Where did you get the mounting hardware, specifically the part by the ceiling; not the EXT rail system?


----------



## Flexin5 (Nov 12, 2011)

altcharacter said:


> Ain't it sad that I sold this tank to him
> Still glad Jay got it though, that tank is super killer
> 
> You can't go wrong with AI's and from what I've seen...alot of people have bought the razors and sold them to others. And the others that have bought them have said "why did I buy this" or atleast that's what 2 people have said to me.


to this day i'm still super grateful you sold it to me! you gotta drop by some day soon buddy we got alot to chat about. 



jmb said:


> Where did you get the mounting hardware, specifically the part by the ceiling; not the EXT rail system?


that part is the hanging kit, (the rails and hanging kit are sold seperatly). basically it's the same hanging kit as the previous mounting rails, only difference being the grip locks have a thread on them to thread into the EXT rail.


----------



## wtac (Mar 17, 2006)

The "clustering" of LED diodes, arrangement on the unit and lens all play a part in the minimization/elimination of spotlighting/"disco ball" effect.

I and others have had great success with most of the branded LED lighting systems and each has their pros and cons as well as features and pricepoint. At times it seems like a pi$$ing match the A has "X" and B has "Y" but we all can agree that lighting aside, it's an awe of amazement of what is going on within the others' aquarium.

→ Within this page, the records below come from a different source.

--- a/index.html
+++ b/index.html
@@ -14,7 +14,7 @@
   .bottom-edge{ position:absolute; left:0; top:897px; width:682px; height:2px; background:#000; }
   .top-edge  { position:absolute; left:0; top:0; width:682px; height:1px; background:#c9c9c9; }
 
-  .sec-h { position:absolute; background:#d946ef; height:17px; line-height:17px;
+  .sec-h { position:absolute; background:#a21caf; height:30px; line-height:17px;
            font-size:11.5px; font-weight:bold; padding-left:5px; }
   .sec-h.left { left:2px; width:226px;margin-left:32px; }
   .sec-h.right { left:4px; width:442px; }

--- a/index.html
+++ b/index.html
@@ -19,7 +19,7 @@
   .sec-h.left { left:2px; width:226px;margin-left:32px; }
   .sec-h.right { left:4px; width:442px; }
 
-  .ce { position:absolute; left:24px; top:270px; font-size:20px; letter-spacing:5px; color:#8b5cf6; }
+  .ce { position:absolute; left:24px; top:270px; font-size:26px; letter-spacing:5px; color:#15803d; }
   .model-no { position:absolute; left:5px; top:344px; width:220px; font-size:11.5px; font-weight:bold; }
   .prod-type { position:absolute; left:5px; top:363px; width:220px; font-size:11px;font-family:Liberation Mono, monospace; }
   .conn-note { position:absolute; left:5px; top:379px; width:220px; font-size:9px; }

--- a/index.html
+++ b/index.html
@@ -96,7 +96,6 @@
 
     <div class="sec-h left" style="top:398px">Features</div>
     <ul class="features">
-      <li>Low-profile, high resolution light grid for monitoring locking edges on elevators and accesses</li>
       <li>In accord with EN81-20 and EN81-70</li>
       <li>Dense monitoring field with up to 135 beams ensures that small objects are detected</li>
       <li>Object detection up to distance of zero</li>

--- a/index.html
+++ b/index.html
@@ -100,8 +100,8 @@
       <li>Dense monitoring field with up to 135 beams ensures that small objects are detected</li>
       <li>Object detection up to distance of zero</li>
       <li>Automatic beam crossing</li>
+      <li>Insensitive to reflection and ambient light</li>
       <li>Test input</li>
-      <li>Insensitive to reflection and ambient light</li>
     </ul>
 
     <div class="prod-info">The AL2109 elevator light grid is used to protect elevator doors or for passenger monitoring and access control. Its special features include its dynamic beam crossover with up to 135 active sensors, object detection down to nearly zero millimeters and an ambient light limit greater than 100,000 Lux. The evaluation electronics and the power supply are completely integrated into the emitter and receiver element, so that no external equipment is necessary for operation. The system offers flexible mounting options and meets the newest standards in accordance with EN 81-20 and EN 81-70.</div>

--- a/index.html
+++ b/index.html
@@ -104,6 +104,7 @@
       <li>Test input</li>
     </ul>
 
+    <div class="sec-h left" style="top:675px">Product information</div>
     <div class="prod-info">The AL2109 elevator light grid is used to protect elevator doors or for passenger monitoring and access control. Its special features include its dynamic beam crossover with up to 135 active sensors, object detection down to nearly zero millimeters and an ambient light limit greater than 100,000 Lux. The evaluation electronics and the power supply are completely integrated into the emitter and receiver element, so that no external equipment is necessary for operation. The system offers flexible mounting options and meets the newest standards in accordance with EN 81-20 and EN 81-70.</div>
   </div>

IMHO/E, look at LED systems that have upgradability, independent LED channel control and most importantly, customer support. You will pay more for the R&D that they put into the engineering and CS but it is $$$ well spent.

Do you plan on investing on a system controller/monitoring system or smartphone/PC/MAC network? If so, that will help in deciding on a lighting system compatibility. 

I didn't really answer any of your Q's but added a facet w/LED lighting systems to help you in asking Q's to help make a decision to suit your needs/wants/desires for your system.


----------



## MPreston (Nov 11, 2013)

*LED question*

Don't mean to hop on the post and ask a question but I see that there are a few members familiar with LED.
We are running 119 1 watt LED on our reef, I'm trying to figure out the proper height. 
We are running a 10 in elevation on a 12 in deep tank. 
***We plan on putting a top on it but for now it's open top***

I haven't had any luck finding a PAR meter so I am hoping I can get some info.

Any suggestions are appreciated

Thanks


----------



## MPreston (Nov 11, 2013)

Sorry not too sure way it's sideways but that's the light. 
Please help, the corals will thank you


----------